Discussion began around getting the kitchen back into service to provide other items. A suggestion approved by the members was to serve snacks and light meals until the Health Department is satisfied. The idea was supported but no next steps were identified.

First Selectman Tim Herbst then addressed the larger issue. He recommended that before the Commission spends real money it should assess the needs of the community's seniors, and whether the existing facility, the old Nichols School on Priscilla Place, is, or can be made capable of meeting those needs, which include upgrading to comply with ADA standards, among other items.
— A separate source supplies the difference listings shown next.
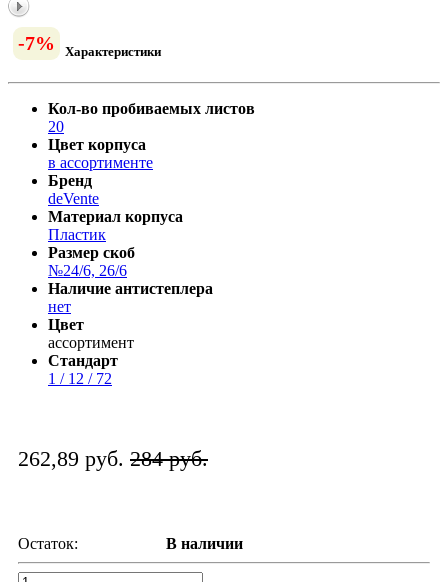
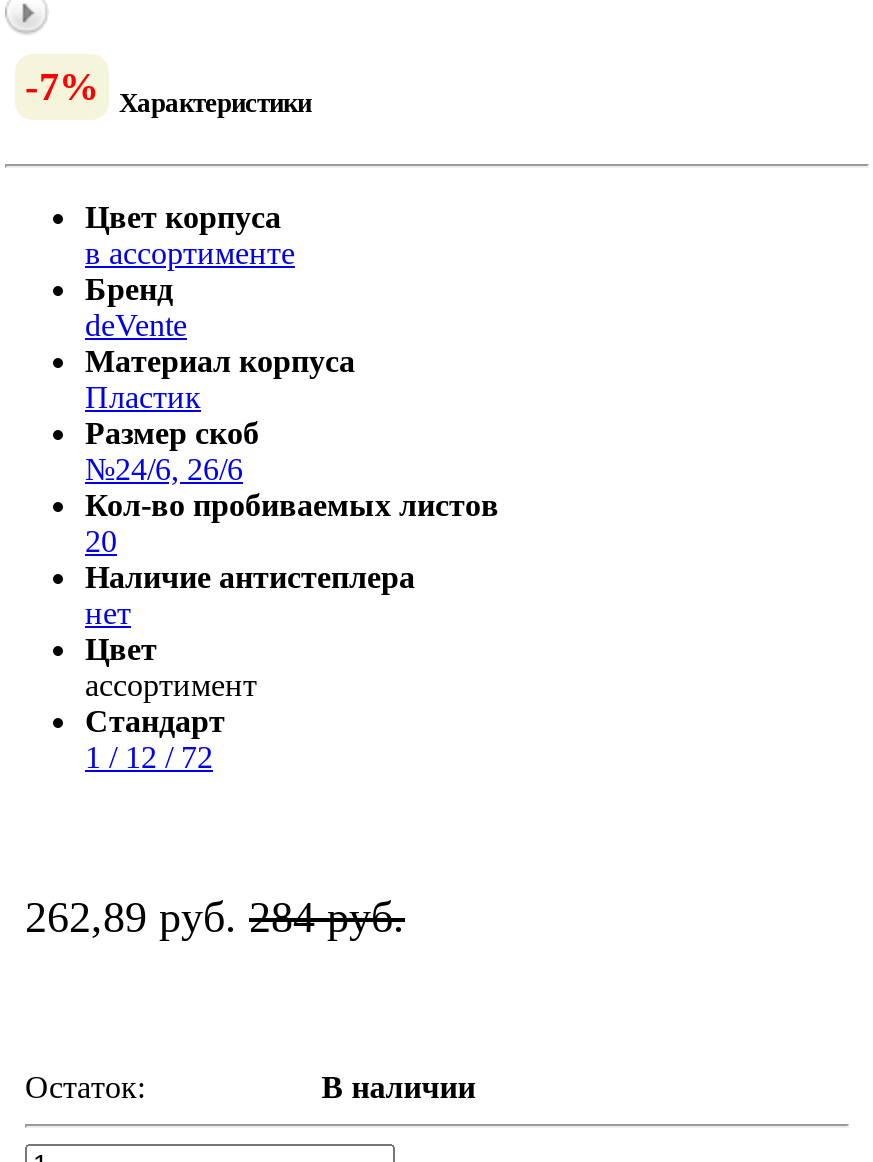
moved down: Кол-во пробиваемых листов | 20

moved up: Цвет корпуса | в ассортименте | Бренд | deVente | Материал корпуса | Пластик | Размер скоб | №24/6, 26/6
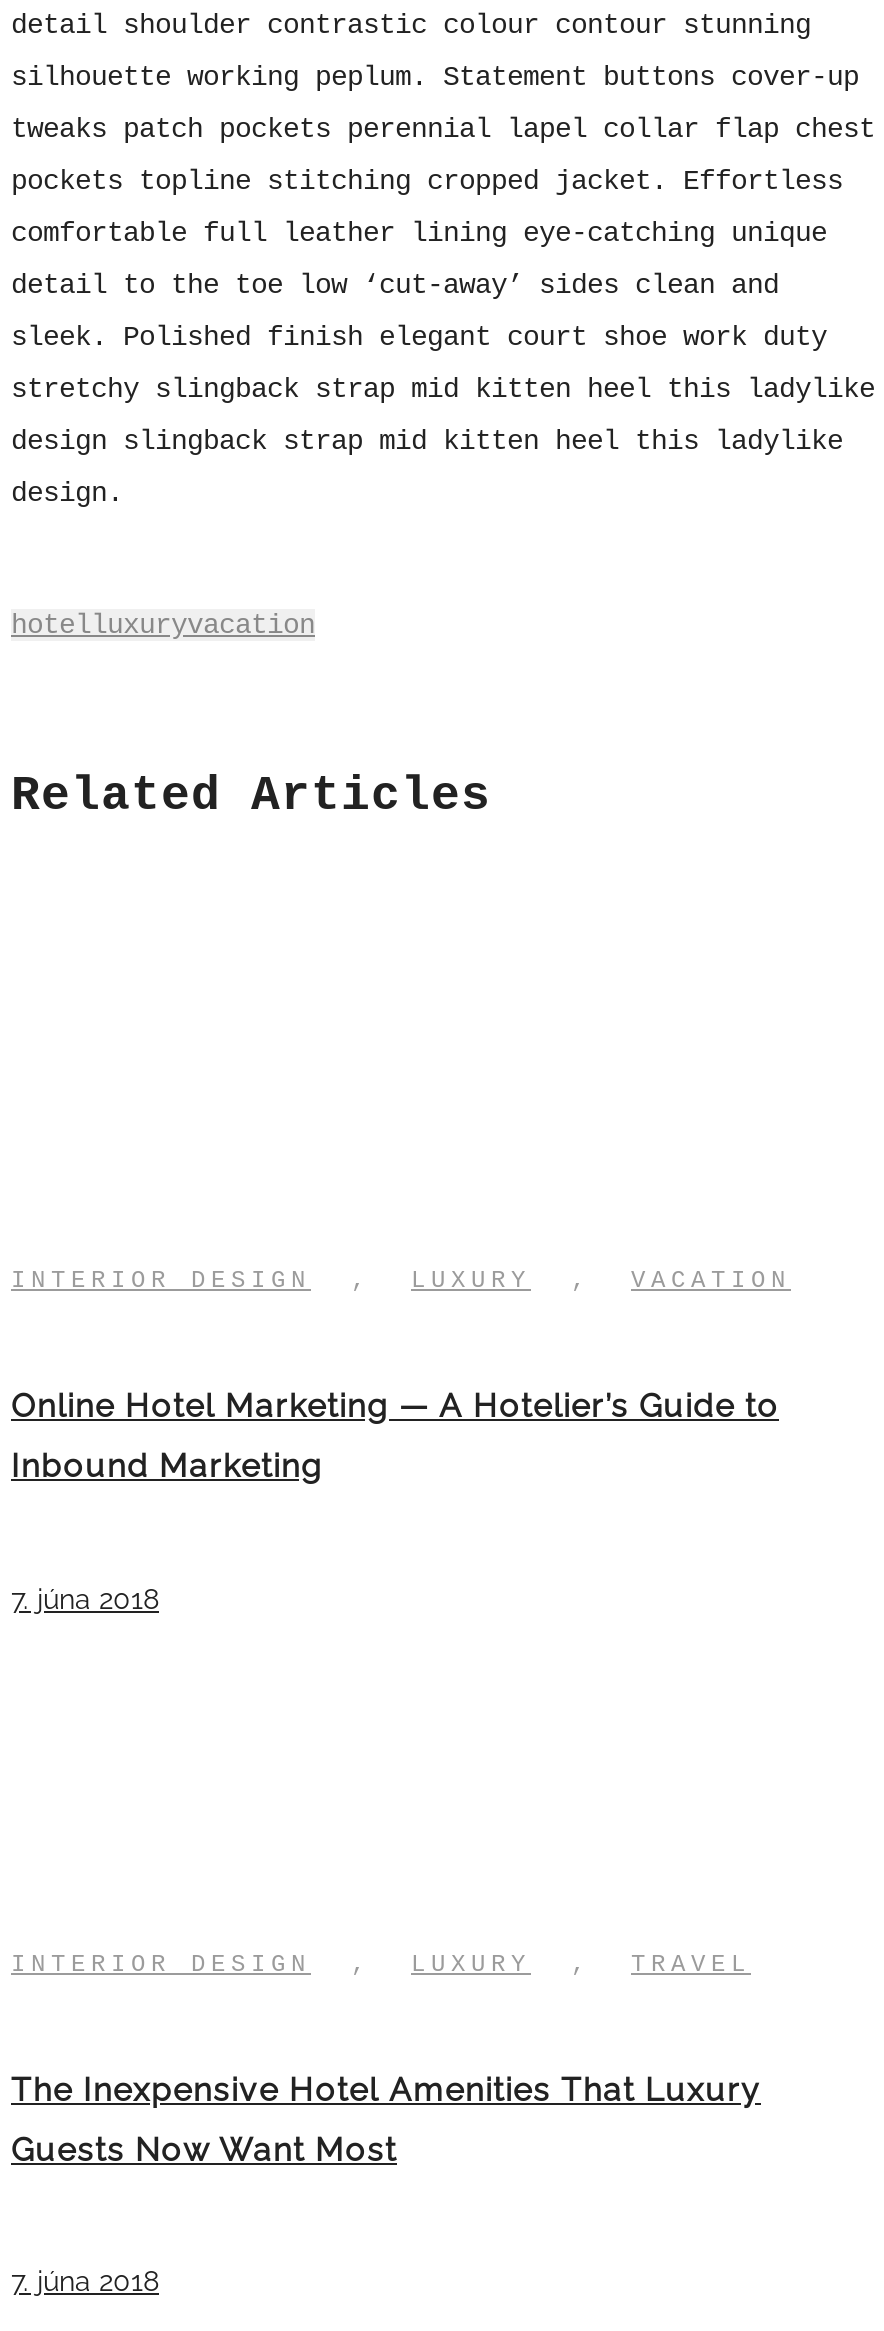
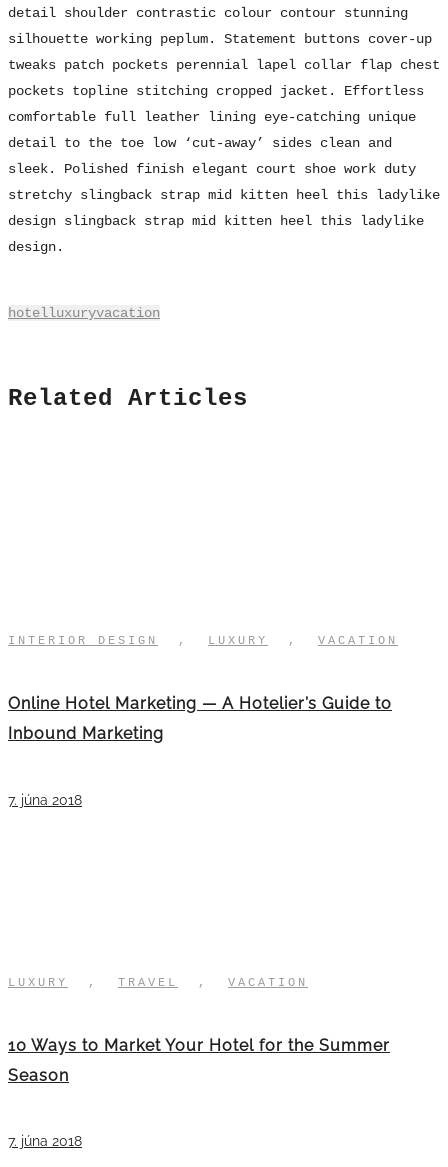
- INTERIOR DESIGN, LUXURY, TRAVEL
+ LUXURY, TRAVEL, VACATION

- The Inexpensive Hotel Amenities That Luxury
+ 10 Ways to Market Your Hotel for the Summer

- Guests Now Want Most
+ Season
Recently appointed Commissioner Roberta Bellows spoke for Herbst's recommendation. Commission Chair, Rachel Yahwak then called for people to serve on a Long Term Needs Committee. Six members volunteered for the assignment.

The writer suggests a broader undertaking – the First Selectman should name a community citizens committee to recommend to him what services the town should provide, as well as how, where and by whom, between today and 2025. The study should be timed so initial costs can be included in the town's 2014-15 budget.

By way of background, Trumbull's 65 and older population is 6,555 today, 18.2 percent of our residents. This cohort has grown twice as fast as the town's overall population since 2000. As people live longer, it stands to reason that the population will continue to grow significantly.

This post is contributed by a community member. The views expressed in this blog are those of the author and do not necessarily reflect those of Patch Media Corporation. Everyone is welcome to submit a post to Patch. If you'd like to post a blog, go here to get started.

CHUCK BROWN May 14, 2013 at 09:32 PM
THE SENIOR CENTER IS OWNED BY TRUMBULL TAX PAYERS IT IS IN SENIORS BEST INTEREST TO BE CONCERNED IT NEEDS A LARGE AMOUNT OF HELP TO PREFORM BETTER COMPUTER REGISTRATION. LIST OF MEMBERS IN AND OUT OF TOWN. A WEB SITE FOR ALL TO SEE. IMPROVE CELL PHONE SERVICE TILE REPLACEMENT LOWER AREA A BETTER CLEANING SERVICE PLUS CALL SERVICE TO CHECK ON MEMBERS WHO LIVE ALONE ALL SENIORS SHOULD NOT BE AFRAID TO COMPLAIN WE OWN THE PLACE !!!!! THAANK YOU
Roy Fuchs May 15, 2013 at 01:10 AM
Mr. Brown - No disagreement about the general thrust of your comments. The story reports on a meeting. It is not an editorial, nor does it seek to list all the issues facing the Center and/or the Commission. I wrote what I heard. If the Center's needs are greater than what I reported that is because the issues were not raised at the Commission meeting I attended. What is needed if you want these improvements is to make your demands known. If the Senior Citizens Commission won't support the Center's membership, you'll have to do it yourselves. You may interested to know that I will turn 70 in November, so I am empathetic to the Center's needs.